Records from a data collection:
------
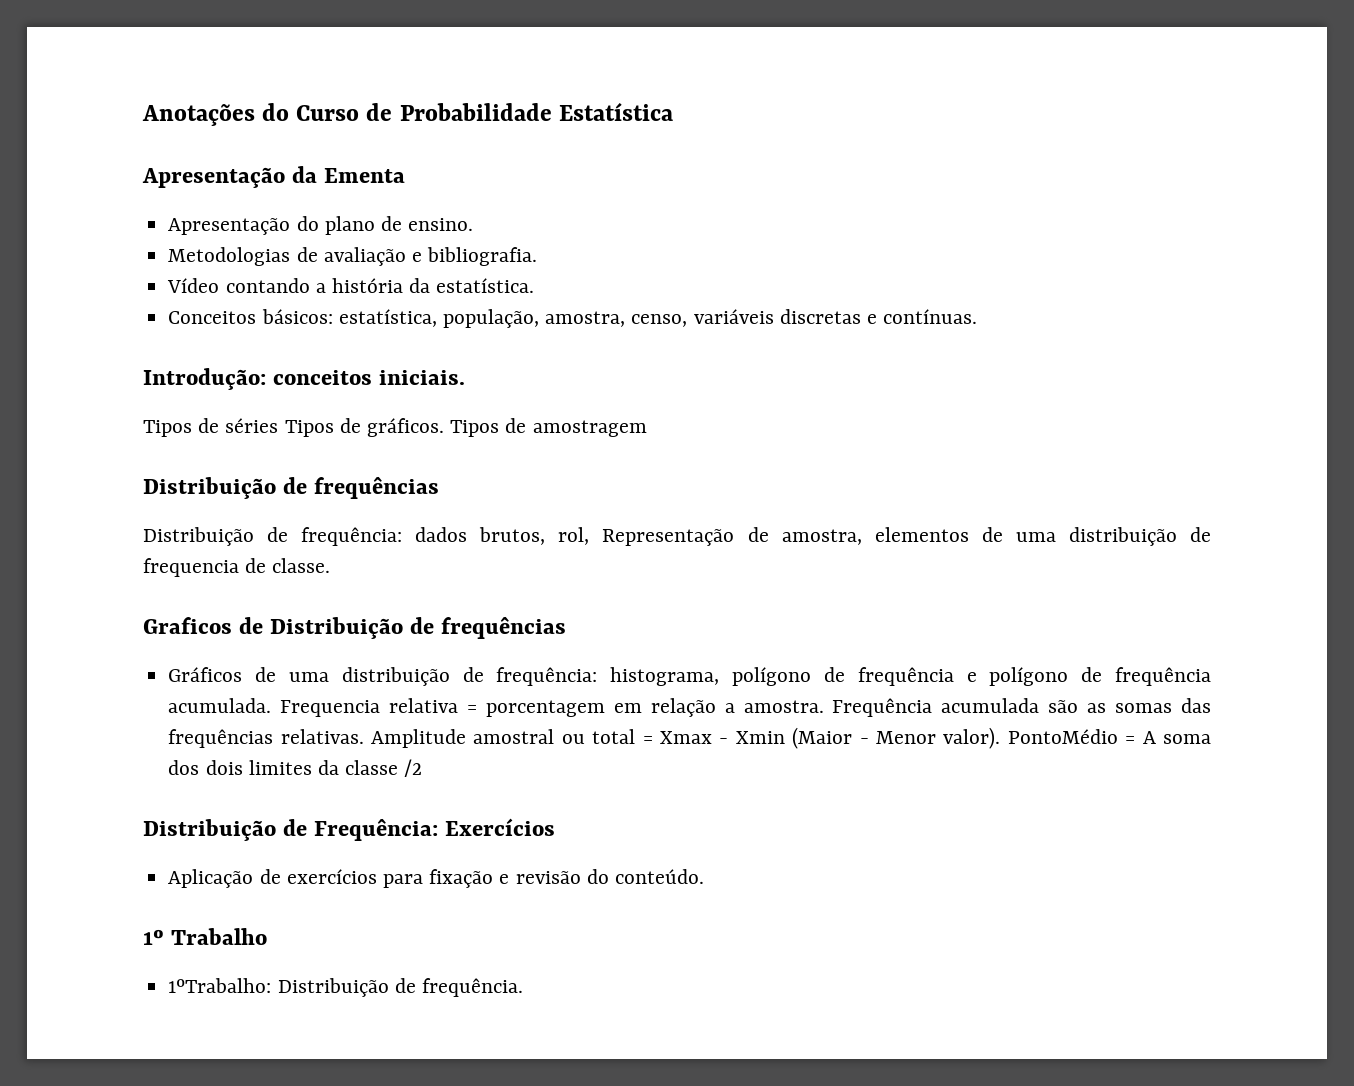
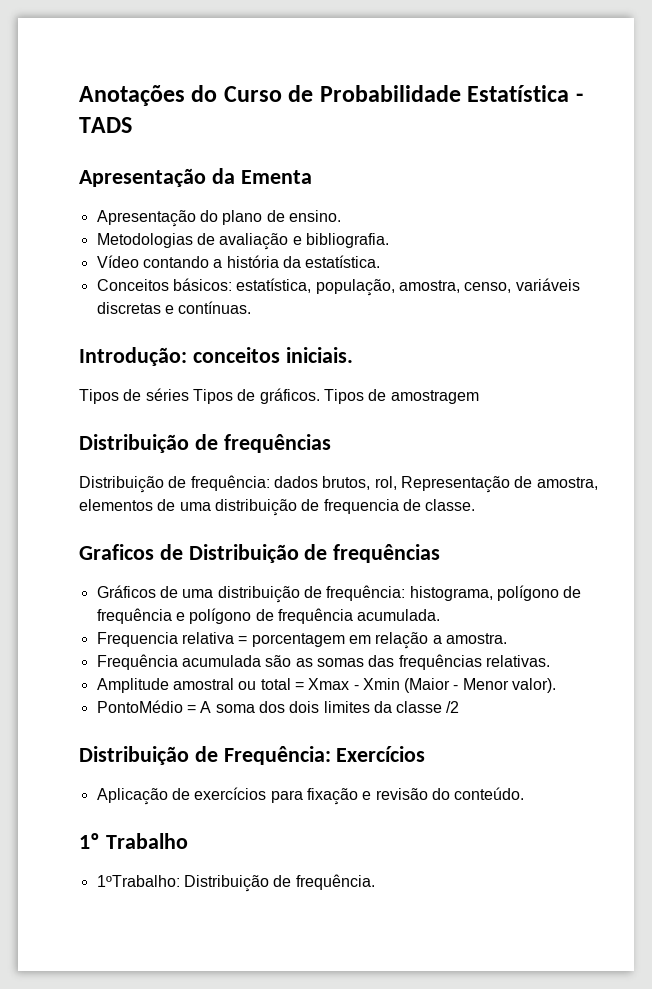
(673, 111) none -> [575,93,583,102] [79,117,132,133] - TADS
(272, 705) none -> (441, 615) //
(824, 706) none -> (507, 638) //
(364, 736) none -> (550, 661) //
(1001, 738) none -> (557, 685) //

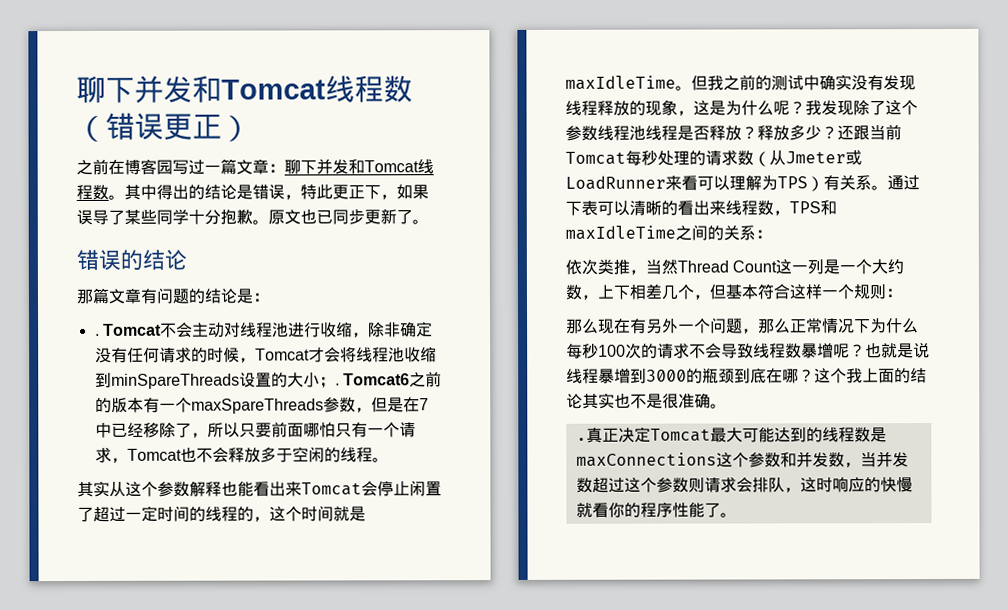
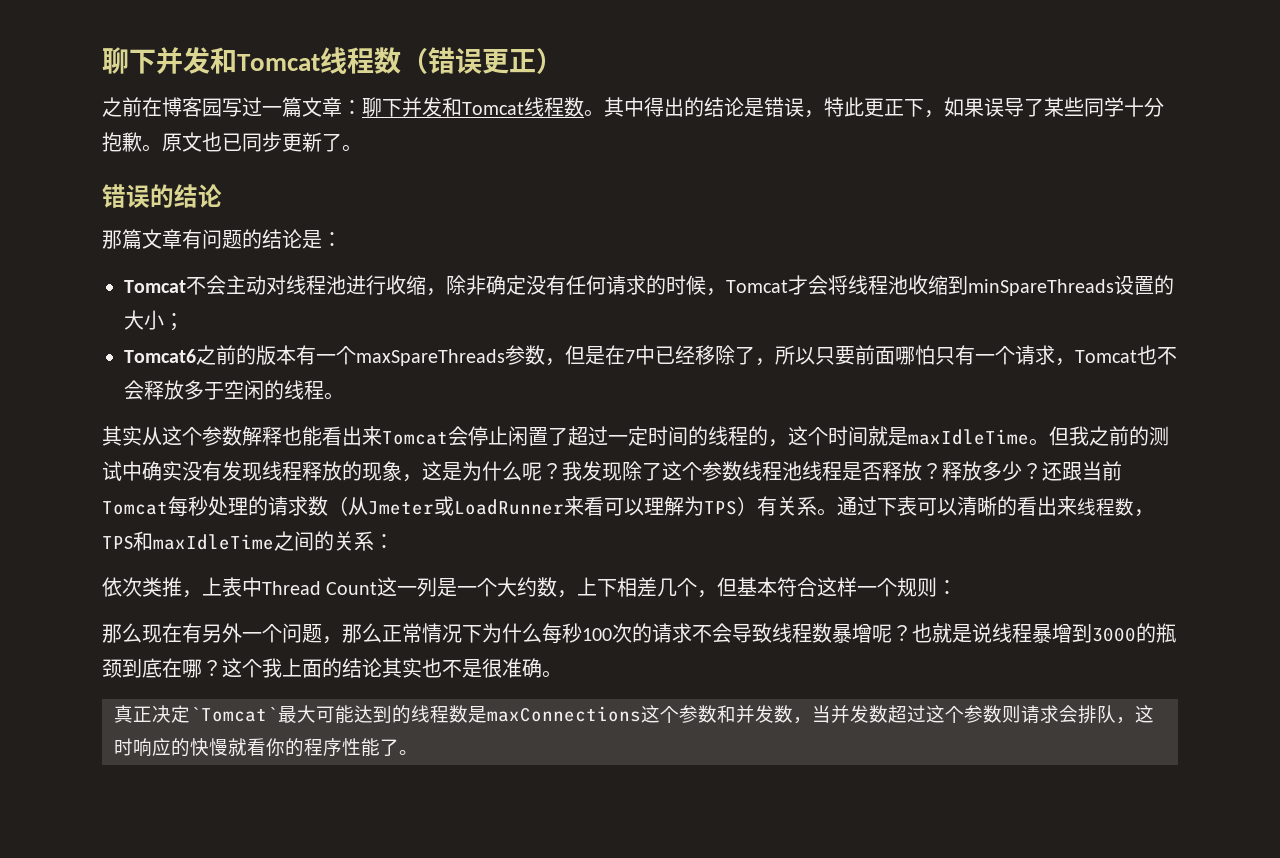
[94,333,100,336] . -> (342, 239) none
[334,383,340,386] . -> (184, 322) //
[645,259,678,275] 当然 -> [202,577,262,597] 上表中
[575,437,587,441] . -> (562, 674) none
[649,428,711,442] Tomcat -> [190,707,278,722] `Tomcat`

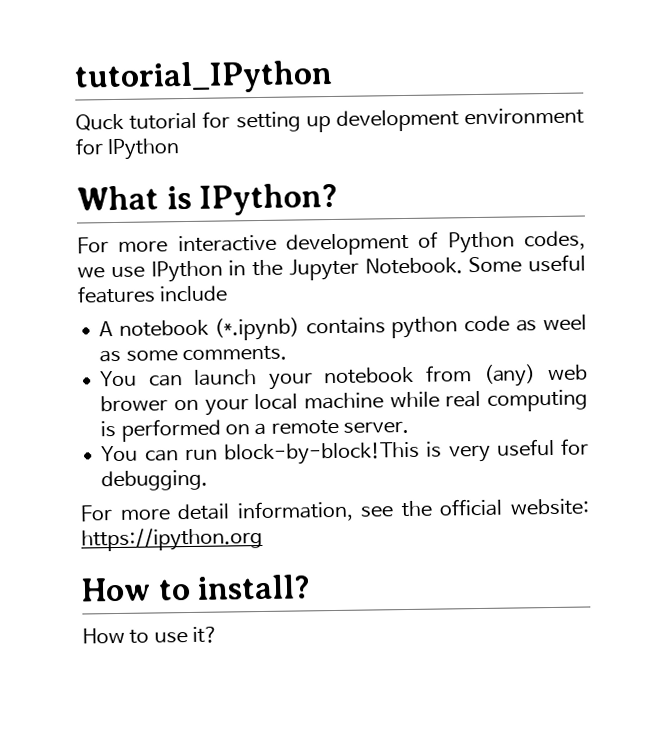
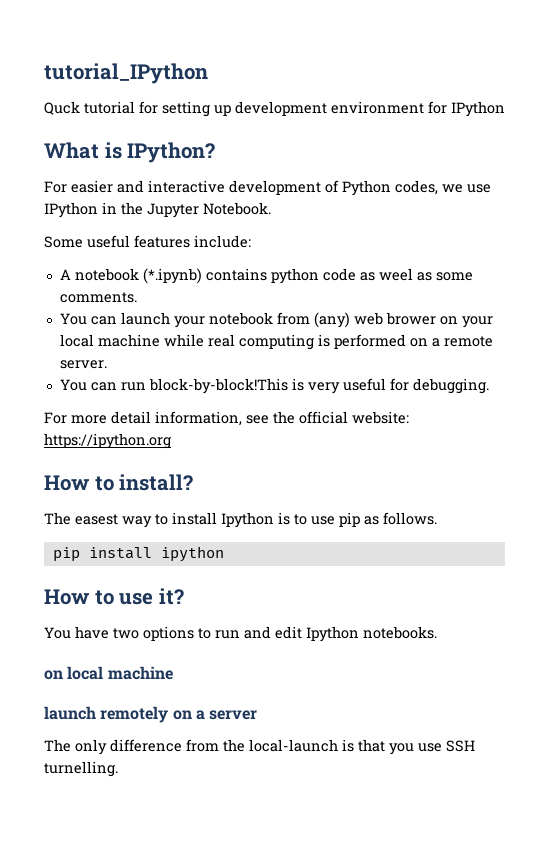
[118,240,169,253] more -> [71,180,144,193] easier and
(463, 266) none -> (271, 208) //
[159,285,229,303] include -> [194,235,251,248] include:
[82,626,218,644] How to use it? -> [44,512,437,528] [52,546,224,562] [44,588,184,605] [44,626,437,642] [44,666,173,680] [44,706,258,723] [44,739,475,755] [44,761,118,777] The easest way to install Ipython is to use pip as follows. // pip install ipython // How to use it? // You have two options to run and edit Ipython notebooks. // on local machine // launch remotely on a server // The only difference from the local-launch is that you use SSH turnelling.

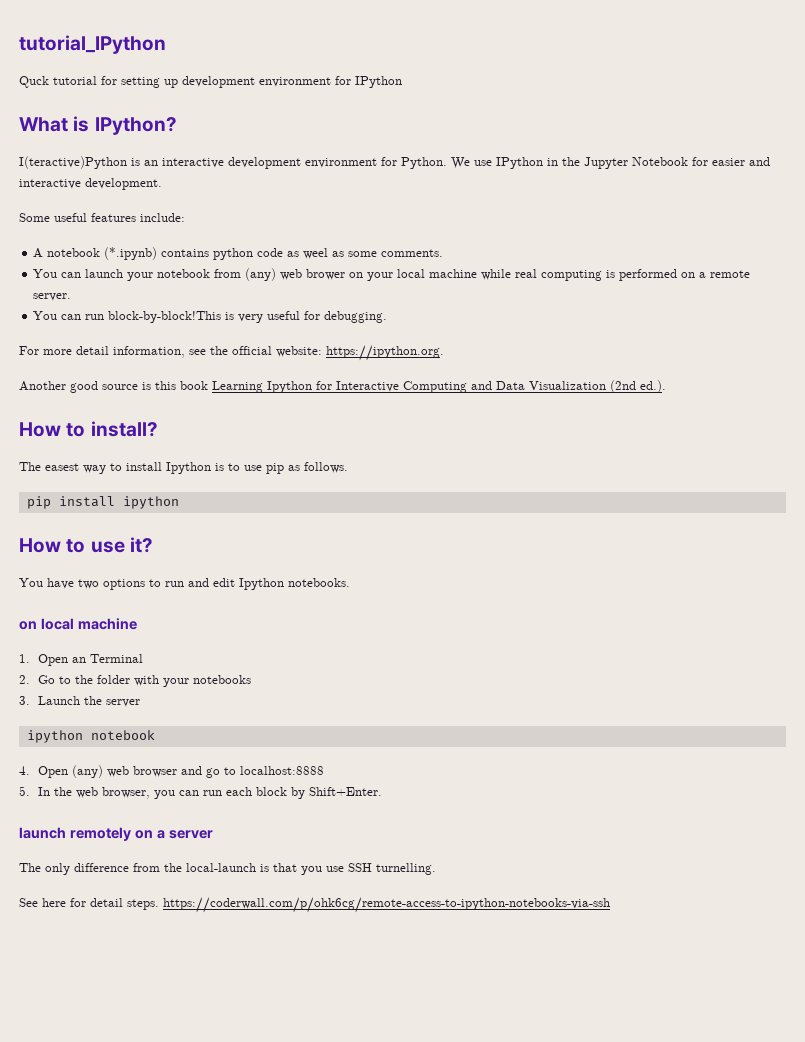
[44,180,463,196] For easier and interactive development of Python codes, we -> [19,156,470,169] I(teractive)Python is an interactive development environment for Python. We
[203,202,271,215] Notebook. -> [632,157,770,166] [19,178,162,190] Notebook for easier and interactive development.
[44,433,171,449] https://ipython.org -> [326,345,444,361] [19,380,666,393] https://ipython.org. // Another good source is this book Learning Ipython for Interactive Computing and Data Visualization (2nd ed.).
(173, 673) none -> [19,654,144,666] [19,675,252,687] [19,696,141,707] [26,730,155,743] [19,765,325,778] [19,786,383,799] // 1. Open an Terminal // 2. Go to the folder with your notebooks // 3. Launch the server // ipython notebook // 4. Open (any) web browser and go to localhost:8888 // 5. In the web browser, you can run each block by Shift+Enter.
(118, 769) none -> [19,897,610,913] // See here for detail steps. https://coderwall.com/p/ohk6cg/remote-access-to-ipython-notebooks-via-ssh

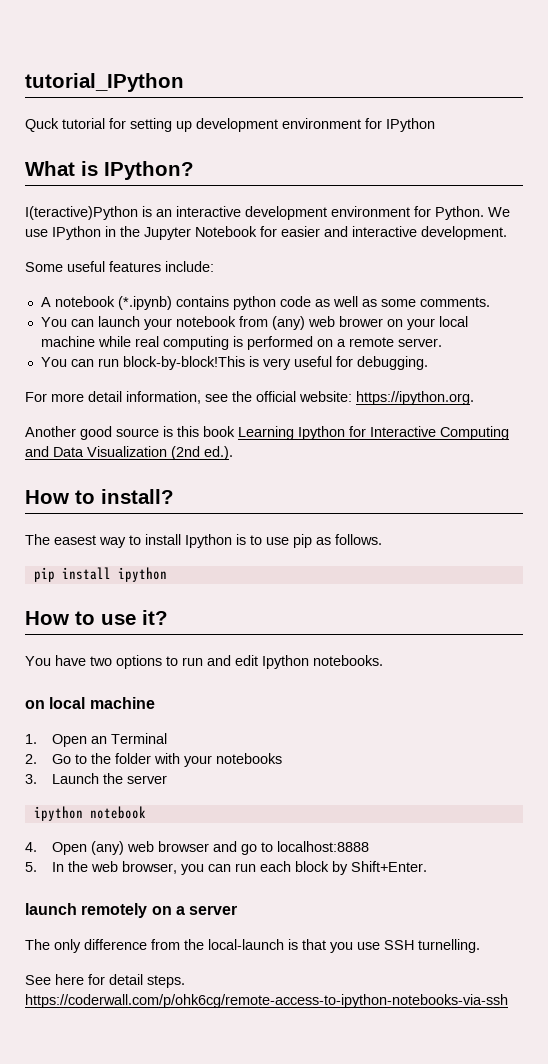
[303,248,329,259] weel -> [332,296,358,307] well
------
* TASK TO COMPLETE
The entries above, without their pictures, should be written out exactly.

* THE ANSWER
(673, 111) none -> [575,93,583,102] [79,117,132,133] - TADS
(272, 705) none -> (441, 615) //
(824, 706) none -> (507, 638) //
(364, 736) none -> (550, 661) //
(1001, 738) none -> (557, 685) //

[94,333,100,336] . -> (342, 239) none
[334,383,340,386] . -> (184, 322) //
[645,259,678,275] 当然 -> [202,577,262,597] 上表中
[575,437,587,441] . -> (562, 674) none
[649,428,711,442] Tomcat -> [190,707,278,722] `Tomcat`

[118,240,169,253] more -> [71,180,144,193] easier and
(463, 266) none -> (271, 208) //
[159,285,229,303] include -> [194,235,251,248] include:
[82,626,218,644] How to use it? -> [44,512,437,528] [52,546,224,562] [44,588,184,605] [44,626,437,642] [44,666,173,680] [44,706,258,723] [44,739,475,755] [44,761,118,777] The easest way to install Ipython is to use pip as follows. // pip install ipython // How to use it? // You have two options to run and edit Ipython notebooks. // on local machine // launch remotely on a server // The only difference from the local-launch is that you use SSH turnelling.

[44,180,463,196] For easier and interactive development of Python codes, we -> [19,156,470,169] I(teractive)Python is an interactive development environment for Python. We
[203,202,271,215] Notebook. -> [632,157,770,166] [19,178,162,190] Notebook for easier and interactive development.
[44,433,171,449] https://ipython.org -> [326,345,444,361] [19,380,666,393] https://ipython.org. // Another good source is this book Learning Ipython for Interactive Computing and Data Visualization (2nd ed.).
(173, 673) none -> [19,654,144,666] [19,675,252,687] [19,696,141,707] [26,730,155,743] [19,765,325,778] [19,786,383,799] // 1. Open an Terminal // 2. Go to the folder with your notebooks // 3. Launch the server // ipython notebook // 4. Open (any) web browser and go to localhost:8888 // 5. In the web browser, you can run each block by Shift+Enter.
(118, 769) none -> [19,897,610,913] // See here for detail steps. https://coderwall.com/p/ohk6cg/remote-access-to-ipython-notebooks-via-ssh

[303,248,329,259] weel -> [332,296,358,307] well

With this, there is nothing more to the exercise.